| DATA FOR REVIEW |
>>>>>

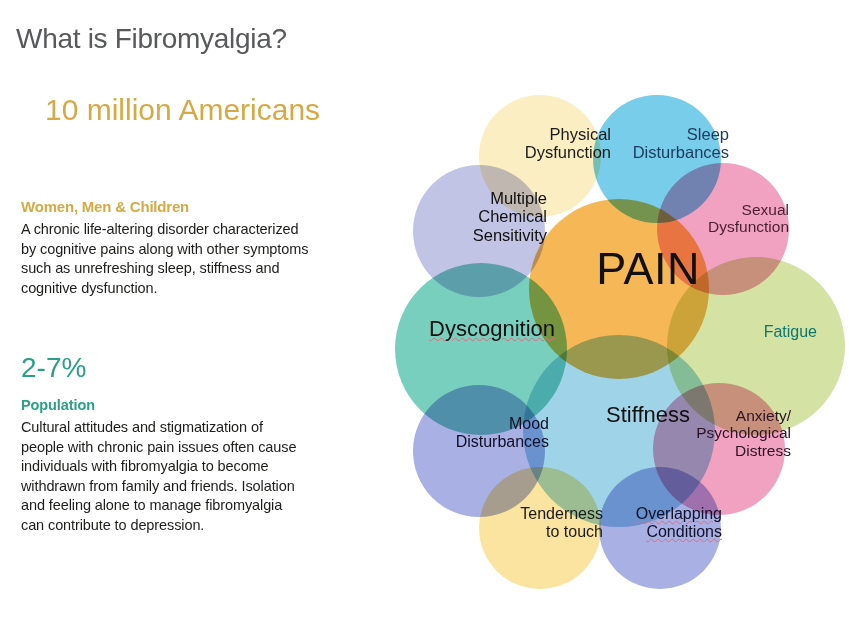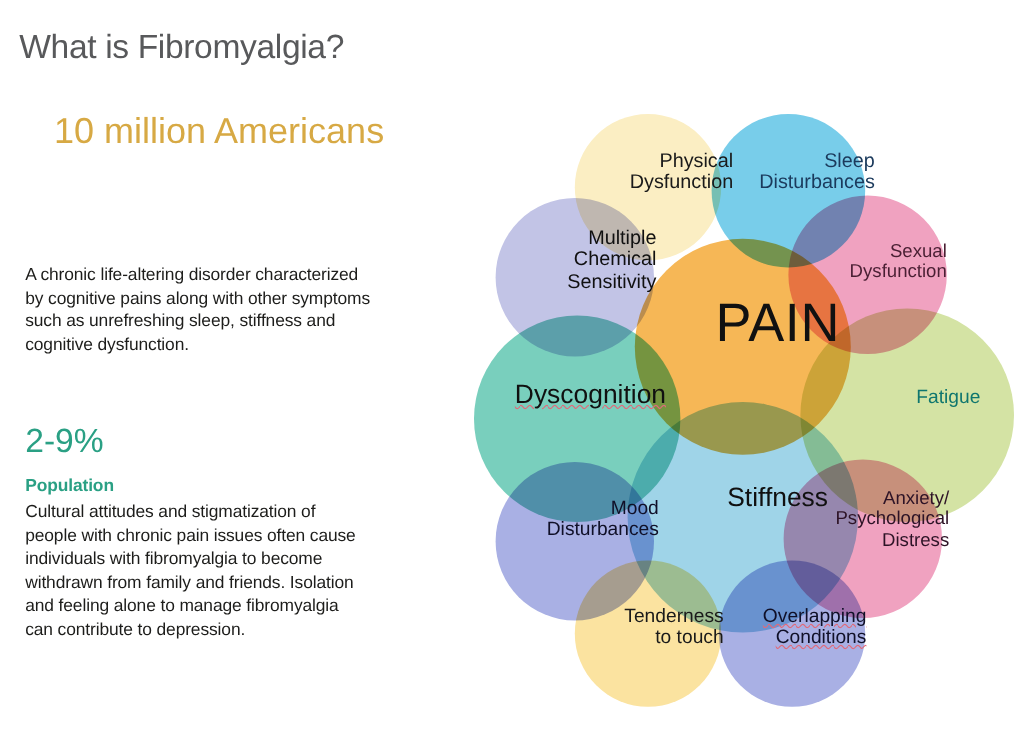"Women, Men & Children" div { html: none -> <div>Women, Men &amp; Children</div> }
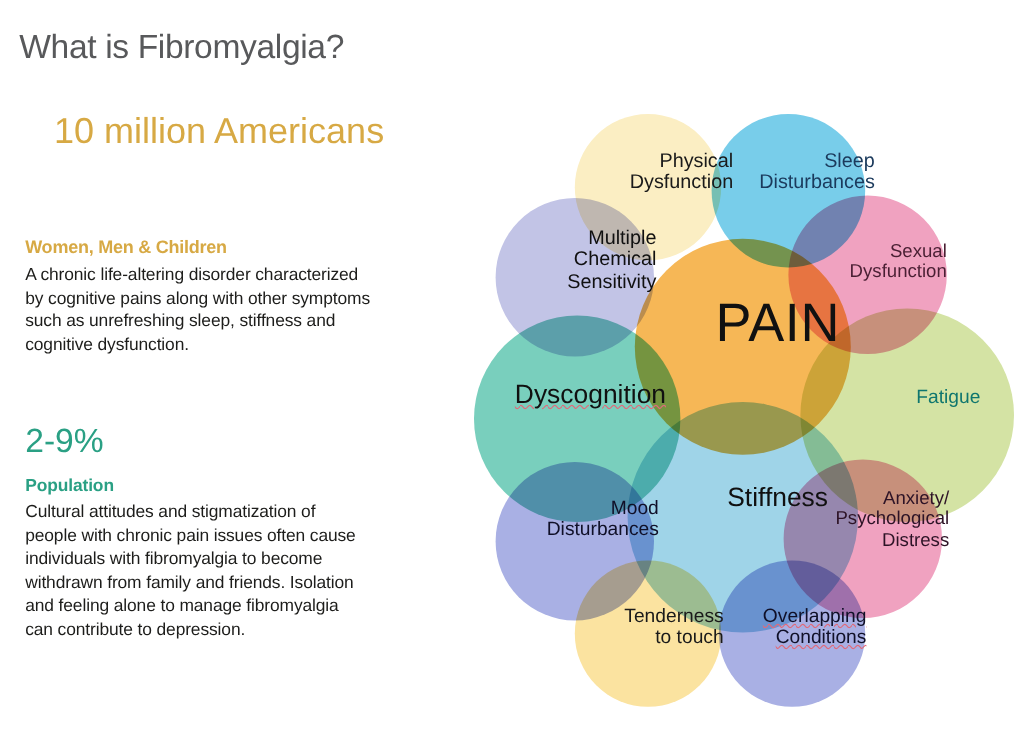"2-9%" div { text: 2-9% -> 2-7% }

<<<<<
>>>>>

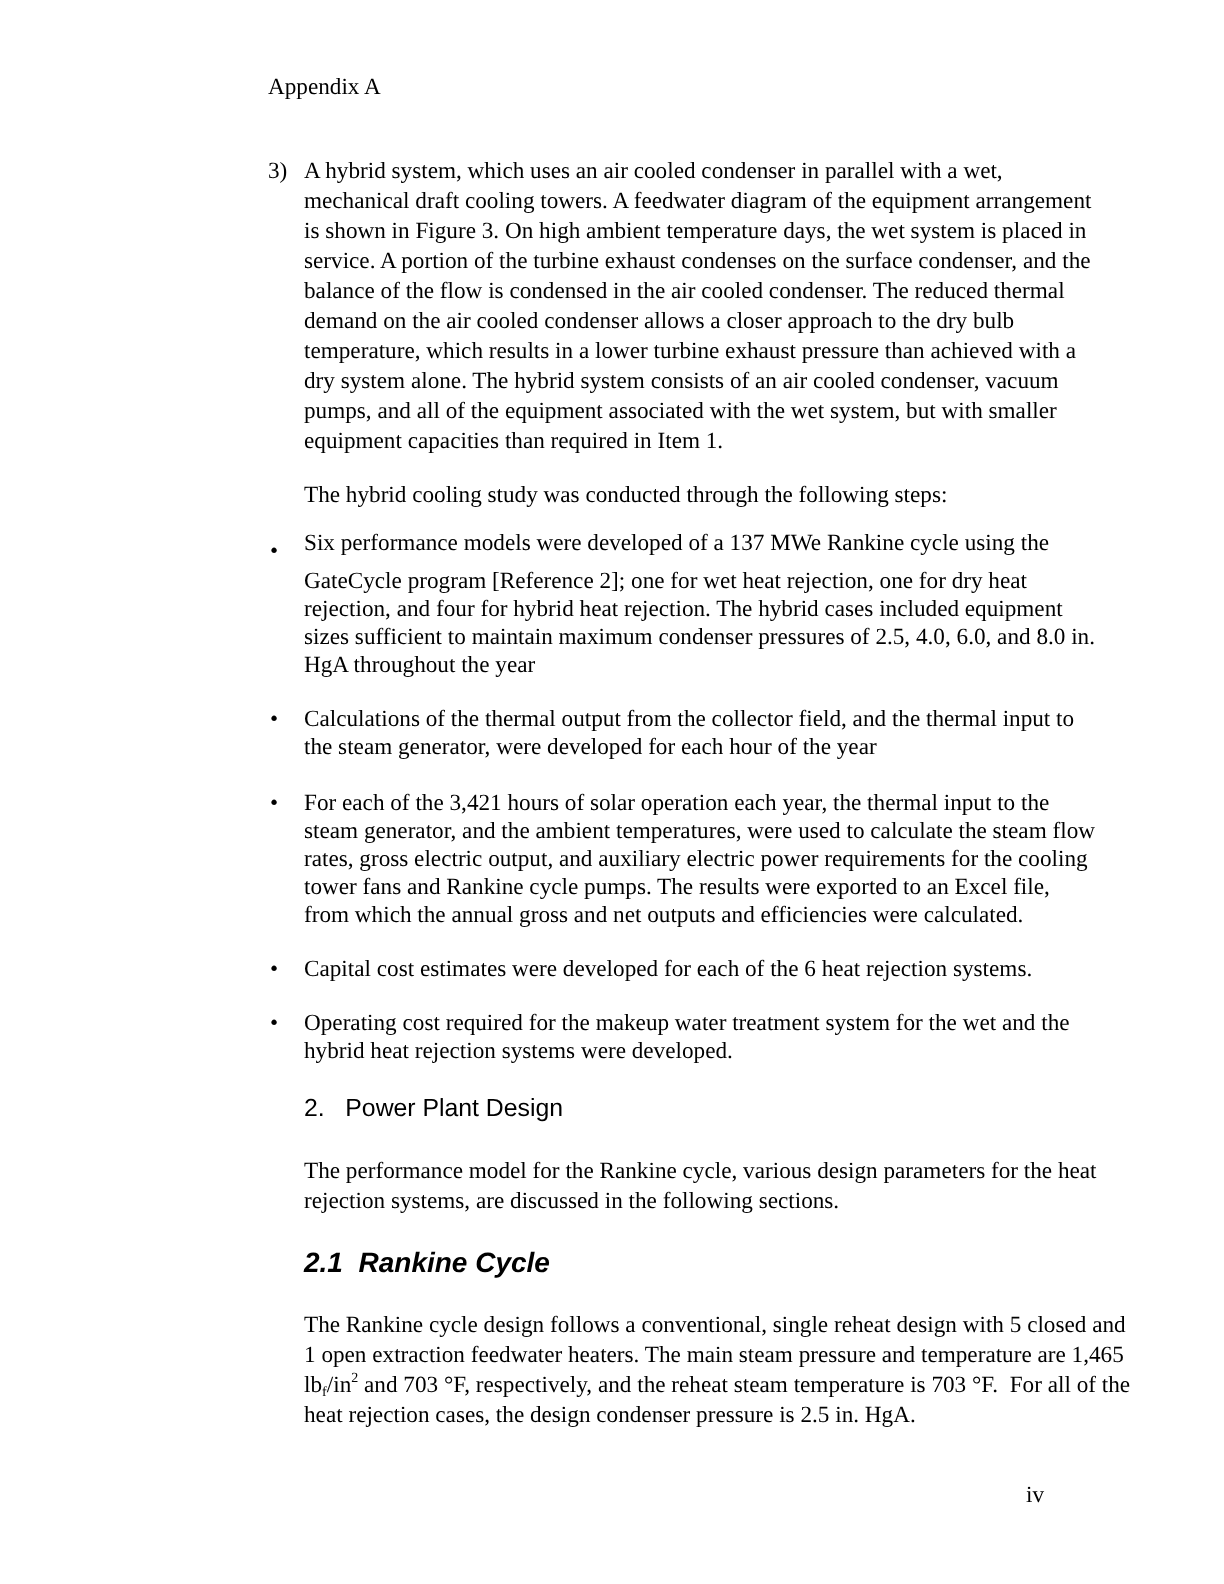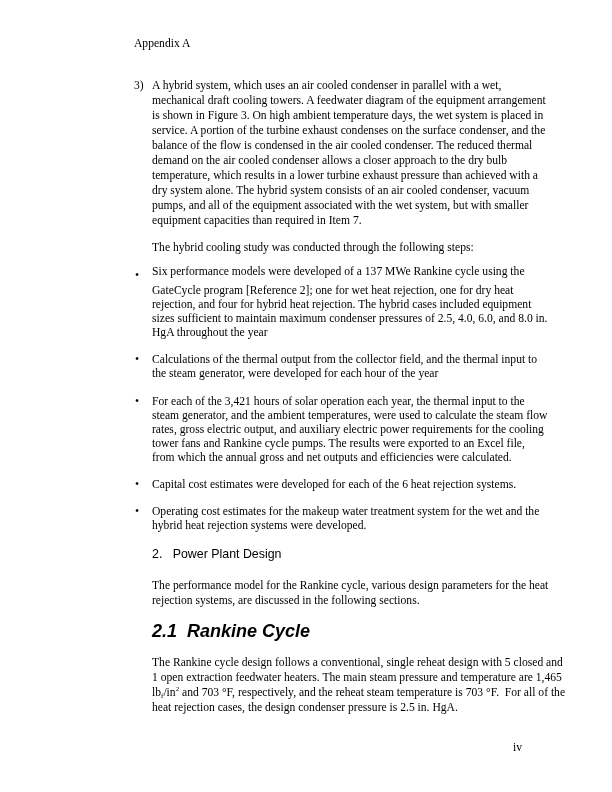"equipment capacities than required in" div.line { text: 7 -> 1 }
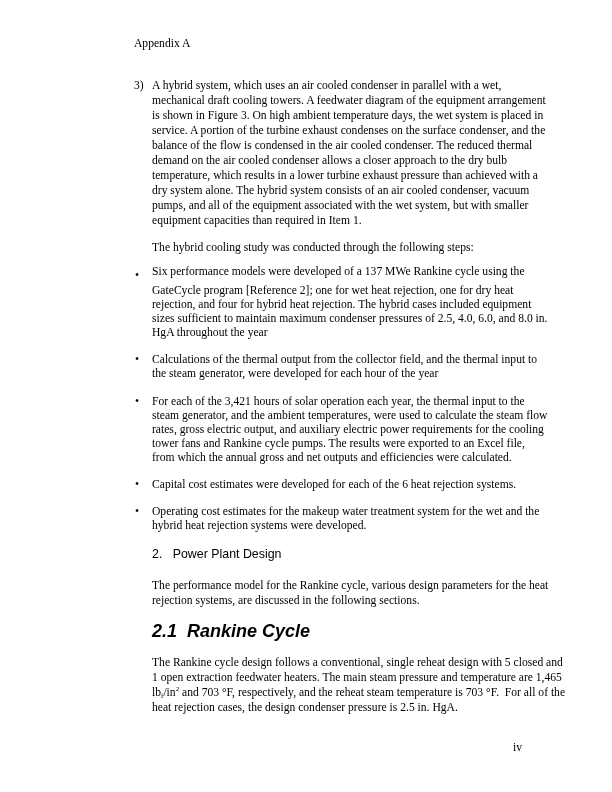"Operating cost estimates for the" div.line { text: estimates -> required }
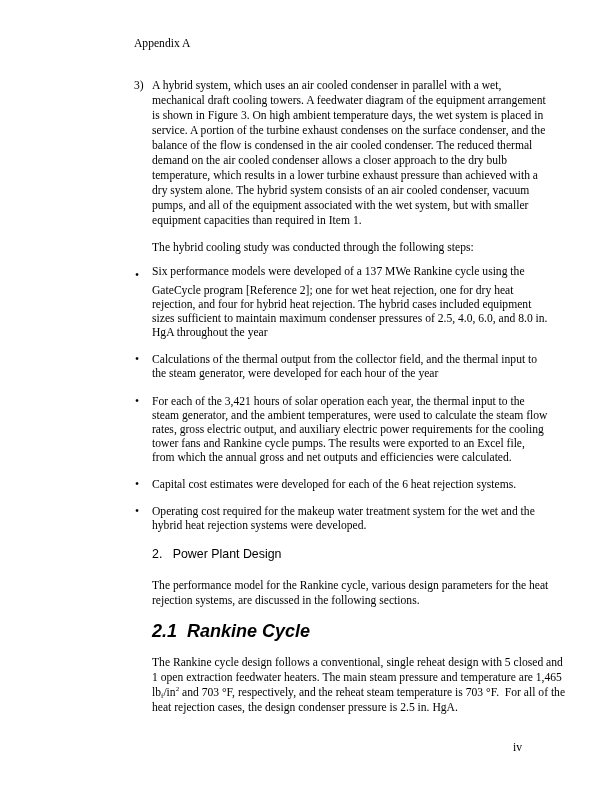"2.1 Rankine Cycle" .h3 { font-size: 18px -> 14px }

<<<<<

| WHAT THE EXERCISE ASKS |
Could you repeat, exactly, only the lines above starting at the one that has "html: none ->" and stopping after the one that has "text: 2-9% ->", without the pictures?

| RESULT OF THIS EXERCISE |
"Women, Men & Children" div { html: none -> <div>Women, Men &amp; Children</div> }
"2-9%" div { text: 2-9% -> 2-7% }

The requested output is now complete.